Mit zusammengekniffenen Augen nahm Voss das gesamte Innere des Wagens in den Blick. »Morell hat nicht geschossen.« Sie deutete auf die Eintrittswunde bei der Kollegin Oberau. »Morell hat auf dem Rücksitz gesessen. Der Schuss ist aber von der Seite gekommen.« Sie betrachtete die offen stehende Tür. »Von jemandem, der vorher die Tür aufgerissen hat.«
»Stimmt«, wandte Runge ein.
»Glaubst du, dass er Komplizen hatte, die ihn befreit haben?«
»Die Vermutung liegt nahe, oder?«
Voss war sich da nicht so sicher. Sie dachte an die Anzeige, die Morell aufgegeben hatte. Drei Männer osteuropäischer Herkunft hatten ihn und die beiden anderen überfallen. Da lag der Gedanke irgendwie nahe, dass dieselben Männer auch für das Massaker hier verantwortlich waren.
»Wir haben einen Zeugen, der mit seinem Auto direkt hinter dem Streifenwagen gestanden hat«, erklärte Runge. »Er hat ausgesagt, dass ein roter Van neben den beiden gehalten hat und dass die Schüsse von jemandem aus diesem Van kamen. Der Mann sagt aus, dass Morell mit dem Schützen zusammen weggefahren ist.«
»Weggefahren?«, wiederholte Voss.
»Weggefahren hat er gesagt, ja.«
»Okay. Hören wir uns den Zeugen nochmal genauer an.«
Jegor überließ es Misha, Tom wieder in das leerstehende Büro zu schleifen und zurück auf den Stuhl zu bugsieren. Diesmal nahm der Hüne zwei weitere Kabelbinder zur Hand und wand je einen davon um Toms Fußknöchel und die Stuhlbeine. Mit einem harten Ruck zog er sie fest und vergewisserte sich, dass Tom diesmal nicht mehr entkommen konnte. Als er zufrieden war, richtete er sich auf.

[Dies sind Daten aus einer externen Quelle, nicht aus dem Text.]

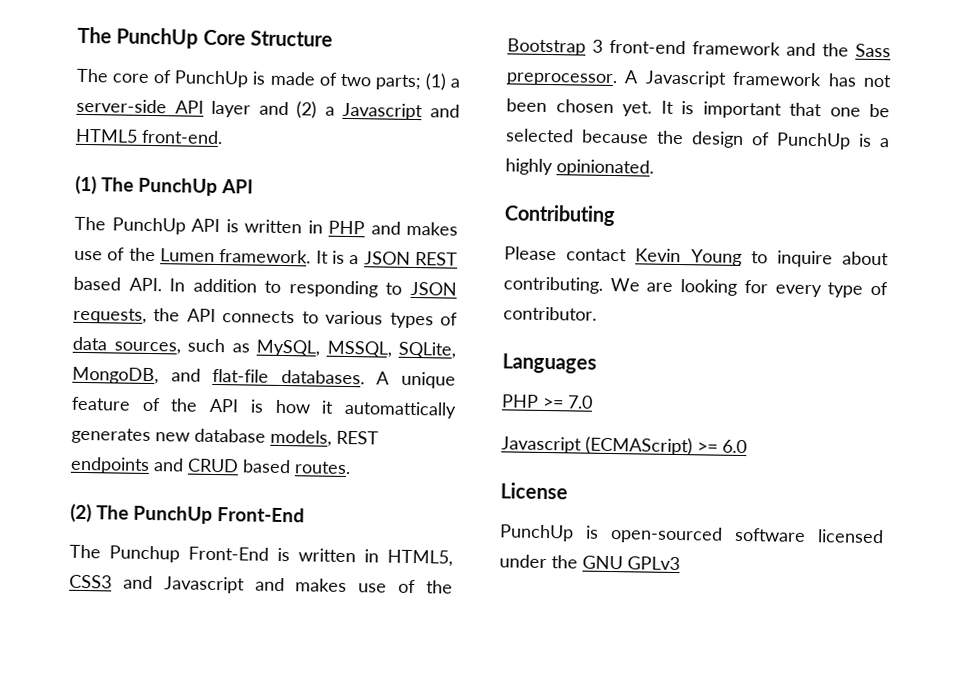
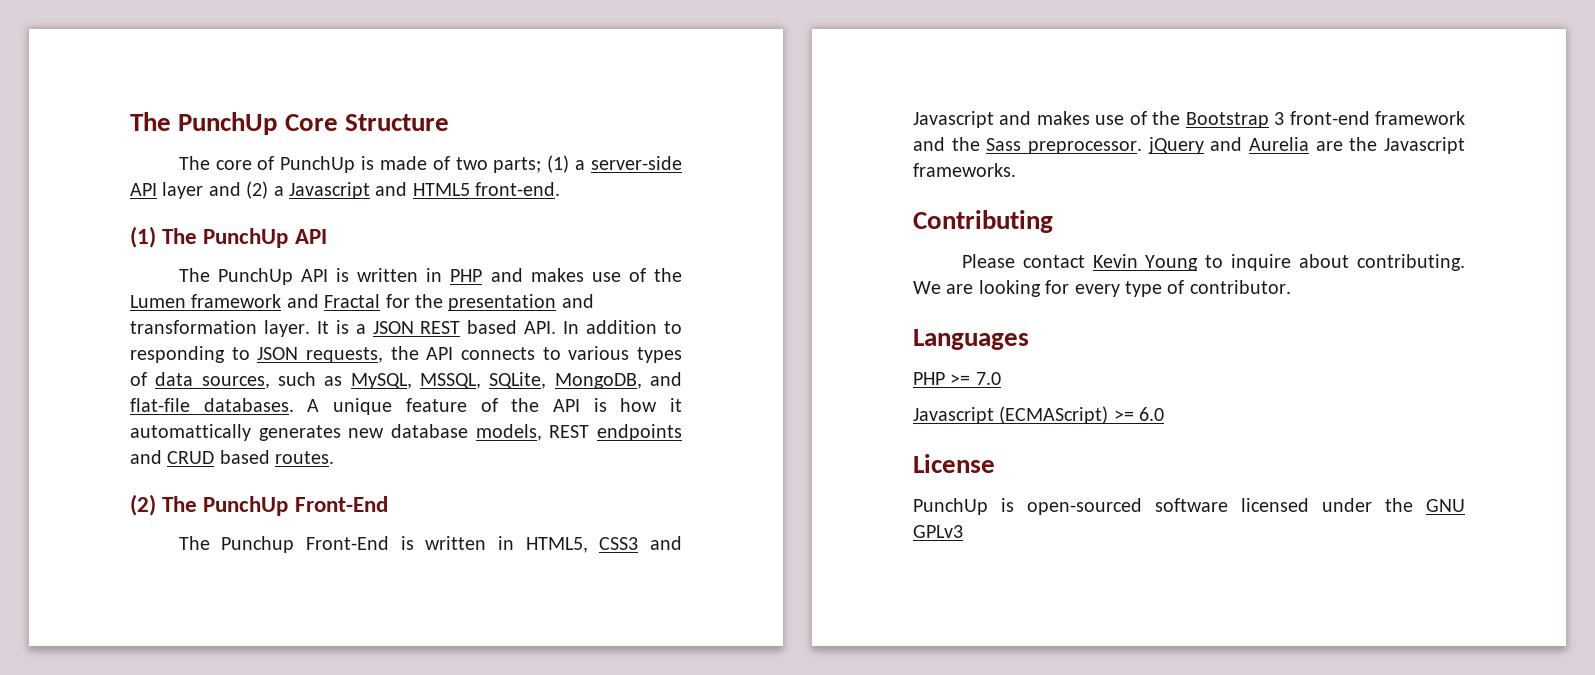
[219,249,312,264] framework. -> [191,294,594,311] [130,320,310,337] framework and Fractal for the presentation and transformation layer.
[624,70,892,88] [506,98,890,119] [506,128,890,150] [505,158,654,177] A Javascript framework has not been chosen yet. It is important that one be selected because the design of PunchUp is a highly opinionated. -> [1147,137,1465,154] [913,163,1016,177] jQuery and Aurelia are the Javascript frameworks.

»Okay«, sagte Tom. »Was jetzt?«
Jegor schoss einen finsteren Blick auf ihn ab. Während Misha Toms Handy aufhob und ausschaltete, wandte Jegor sich an Victor und fauchte ihn auf Russisch an. Victor hielt dagegen. Mehr als einmal schüttelte er wütend den Kopf, aber irgendwann war es ihm zu viel. Entnervt warf er die Arme hoch und wandte sich ab, als sei das Gespräch für ihn beendet.
Tom sah es kommen.
Der Revolver tauchte plötzlich in Jegors Hand auf, zusammen mit einem entschlossenen Ausdruck in seinen Augen. Reflexartig riss Tom den Mund auf, um Victor zu warnen, aber es war zu spät. Mit einer Bewegung, die hundertmal geübt aussah, setzte Jegor Victor den Revolver an den Hinterkopf.
Und drückte zweimal schnell nacheinander ab.